1. There seem to be a positive correlation between insilin and glucose.
2. When both insilin and glucose levels are high that shows a strong indication of diabetes.  

In [16]:
plt.figure(figsize = (10,8))
sns.scatterplot(x='BMI', y= 'Glucose', hue = "Outcome", data=dd)
plt.ylim(50,200)
plt.xlim(15,55)

Finding 
1. BMI seems to be not a reliable indicator of diabetes.
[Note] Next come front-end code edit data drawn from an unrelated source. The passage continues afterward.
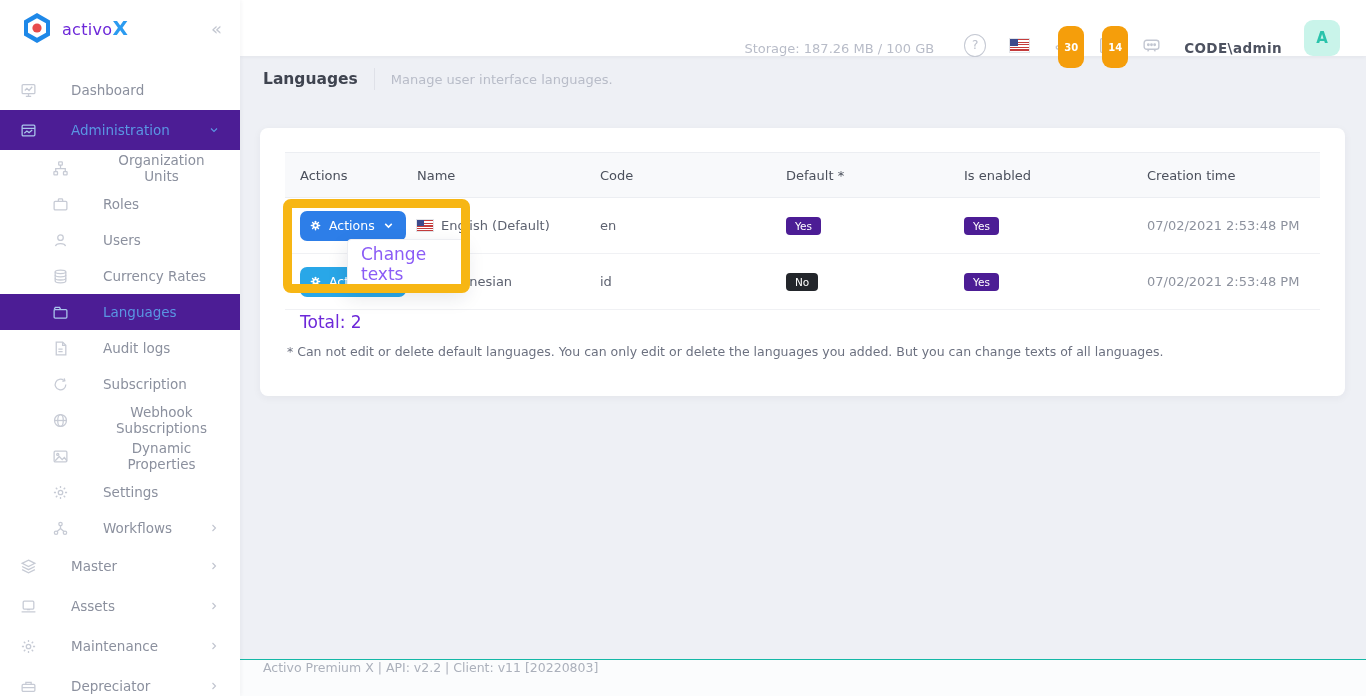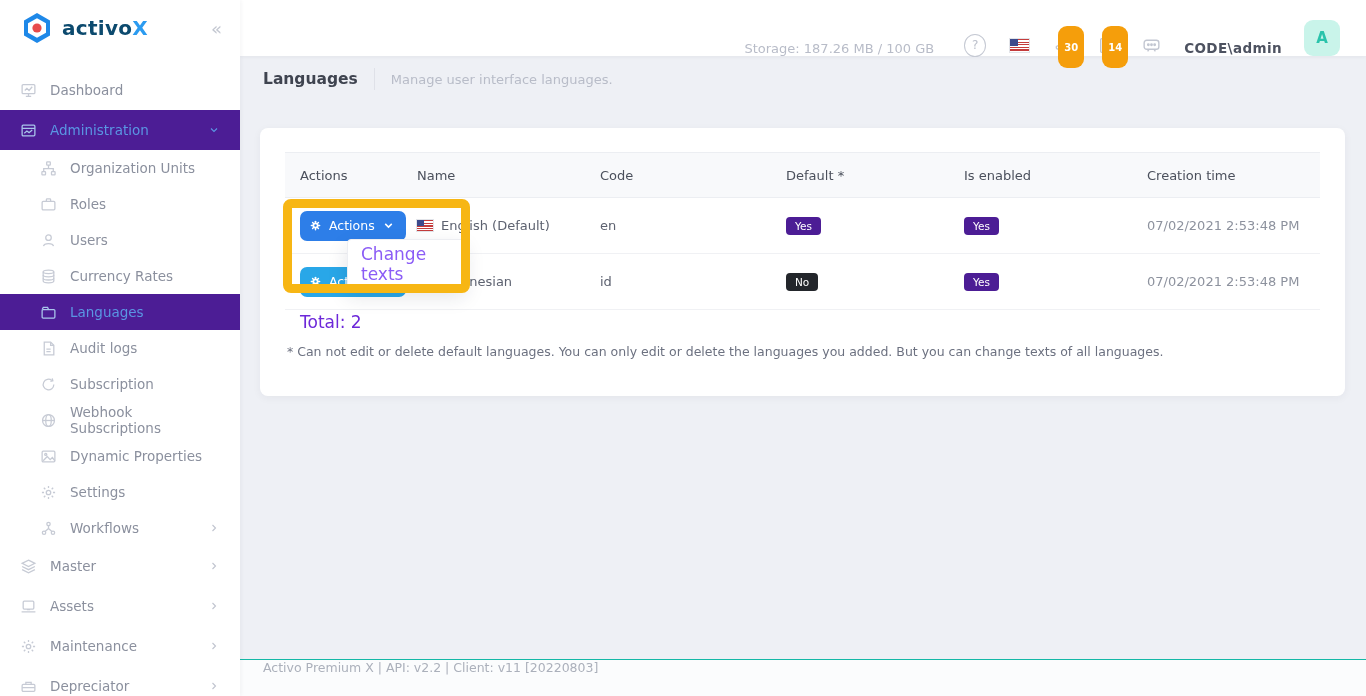--- a/index.html
+++ b/index.html
@@ -4,26 +4,26 @@
 <style>
   html,body{margin:0;padding:0;background:#dfe2ea;}
   .app{position:relative;width:1366px;height:696px;background:#eef0f5;overflow:hidden;
        font-family:"DejaVu Sans","Liberation Sans",sans-serif;-webkit-font-smoothing:antialiased;}
 
   
   .sidebar{position:absolute;left:0;top:0;bottom:0;width:240px;background:#fff;
            box-shadow:1px 0 4px rgba(30,40,60,.05);z-index:6;overflow:hidden;}
   .side-head{height:56px;display:flex;align-items:center;justify-content:space-between;padding:0 18px 0 20px;}
   .brand{display:flex;align-items:center;gap:8px;}
-  .brand-name{font-size:20px;font-weight:700;color:#0c4a6e;letter-spacing:.3px;}
+  .brand-name{font-size:16px;font-weight:400;color:#6d28d9;letter-spacing:.3px;}
   .brand-accent{font-size:20px;font-weight:700;color:#2b9bf0;}
   .collapse{color:#c3c7d1;font-size:18px;cursor:pointer;}
   .menu{padding-top:14px;}
-  .it{display:flex;align-items:center;height:40px;padding:0 20px;color:#8b909e;font-size:13.5px;cursor:pointer;}
-  .it.sub{height:36px;padding-left:40px;}
+  .it{display:flex;align-items:center;height:40px;padding:0 20px;color:#8b909e;font-size:13.5px;cursor:pointer;gap:21px;}
+  .it.sub{height:36px;padding-left:52px;text-align:center;}
   .it .sn-ic{width:17px;height:17px;stroke:#c7cbd5;fill:none;stroke-width:1.2;margin-right:13px;flex:none;}
   .it.active{background:#4c1d95;color:#5a96e3;}
   .it.active .sn-ic{stroke:#a9c6ec;}
   .chev{margin-left:auto;width:12px;height:12px;stroke:#c0c4cf;fill:none;stroke-width:1.5;flex:none;}
   .chev.blue{stroke:#5a96e3;}
 
   
   .topbar{position:absolute;left:240px;top:0;right:0;height:56px;background:#fff;z-index:5;
           box-shadow:0 1px 4px rgba(26,32,44,.06);display:flex;align-items:flex-end;justify-content:flex-end;
           gap:22px;padding:0 26px;}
Reason being Body mass index (BMI) is a measurement of your overall body mass but isn't a measurement of what the mass consist of. 
2. On the other hands glucose levels does seem to be a reliable indicator of diabetes.

In [17]:
# feature selection 
x = dd.drop(['Outcome',], axis=1)
y = dd['Outcome']

In [18]:
# feature scaling 
sc = StandardScaler()
X = sc.fit_transform(x)
X_train,X_test,y_train,y_test = train_test_split(X,y,test_size = 0.15,random_state = 5)

In [19]:
X_test.shape

In [20]:
# Build model, compile model, train and validate model preformace
model = tf.keras.Sequential([
  tf.keras.layers.Dense(300, input_dim=8, activation='relu'),
  tf.keras.layers.Dropout(.3),
  tf.keras.layers.Dense(150, activation='sigmoid'),
  tf.keras.layers.Dropout(.2),
  tf.keras.layers.Dense(1, activation='sigmoid')
])
model.compile(optimizer='adam', loss='binary_crossentropy', metrics=['accuracy'])
histo = model.fit(X_train, y_train, epochs=50, batch_size=64, verbose = 1, validation_data=(X_test, y_test))

In [21]:
# graph model accuracy of training and testing subsets 
plt.figure(figsize=(15,5))
plt.plot(histo.history['accuracy'])
plt.plot(histo.history['val_accuracy'])
plt.title('Model accuracy')
plt.ylabel('Accuracy')
plt.xlabel('Epoch')
plt.legend(['Train', 'Test'], loc='upper left')
plt.ylim(.6,)
plt.show()

In [22]:
# graph the loss of both training and testing subsets 
plt.figure(figsize=(15,5))
plt.plot(histo.history['loss']) 
plt.plot(histo.history['val_loss']) 
plt.title('Model loss') 
plt.ylabel('Loss') 
plt.xlabel('Epoch') 
plt.legend(['Train', 'Test'], loc='upper left') 
plt.show()

In [23]:
# Hyperparameter Tuning for classifier models 
model={
    'svm':{ 'model':SVC(),'params':{ 'C':[0.1,1, 10, 100],'gamma': [1,0.1,0.01,0.001],
                                    'kernel':['rbf', 'poly', 'sigmoid']}
    },
    'Randomforest':{ 'model':RandomForestClassifier(),'params':{'n_estimators':range(1,50),
                                                                'criterion':['gini','entropy']}
    },
    'Logistic':{'model':LogisticRegression(),'params':{ 'C': range(1,10)}
    },
    'decision_tree': {'model': DecisionTreeClassifier(),'params': { 'n_neighbors': range(1,50),
                                                                   'criterion': ['gini','entropy']}
    },
    'KNN':{'model':KNeighborsClassifier(),'params':{'n_neighbors' : range(1,50)}
    }
}

In [24]:
scores = []
for model_name, mp in model.items():
    clf =  GridSearchCV(mp['model'], mp['params'], return_train_score=False)

In [25]:
clf.fit(X_train, y_train)

In [26]:
scores.append({
        'model': model_name,
        'best_score': clf.best_score_,
        'best_params': clf.best_params_
})
    
model_pref = pd.DataFrame(scores,columns=['model','best_params','best_score'])

In [27]:
# best model for hyperparameter tuning given the parameters above, 
model_pref

Now lets look and compare models without hyperparameter tuning.

In [28]:
reg = LogisticRegression()
reg.fit(X_train, y_train)   
y_pred=reg.predict(X_test)
print(accuracy_score(y_test,y_pred)*100)

In [29]:
knn = KNeighborsClassifier()
knn.fit(X_train, y_train)
y_ped2 = knn.predict(X_test)
print(accuracy_score(y_test,y_ped2)*100)

In [30]:
svm = SVC()
svm.fit(X_train, y_train)
y_ped3 = svm.predict(X_test)
print(accuracy_score(y_test,y_ped3)*100)

In [31]:
rfd = RandomForestClassifier()
rfd.fit(X_train, y_train)
y_ped4 = rfd.predict(X_test)
print(accuracy_score(y_test,y_ped4)*100)

In [32]:
dtc = DecisionTreeClassifier()
dtc.fit(X_train, y_train)
y_ped5 = dtc.predict(X_test)
print(accuracy_score(y_test,y_ped5)*100)

After looking at the models above you might ask yourself why does the classifier models without hyperparameter 
tuning perform better than the models with parameter tuning?

The simple answer is the parameters you give to the GridSearchCV. GridSearchCV loops through predefined parameters and fit your estimators (models) on your training set. So, in the end, you select the best parameters from the predefined parameters you set.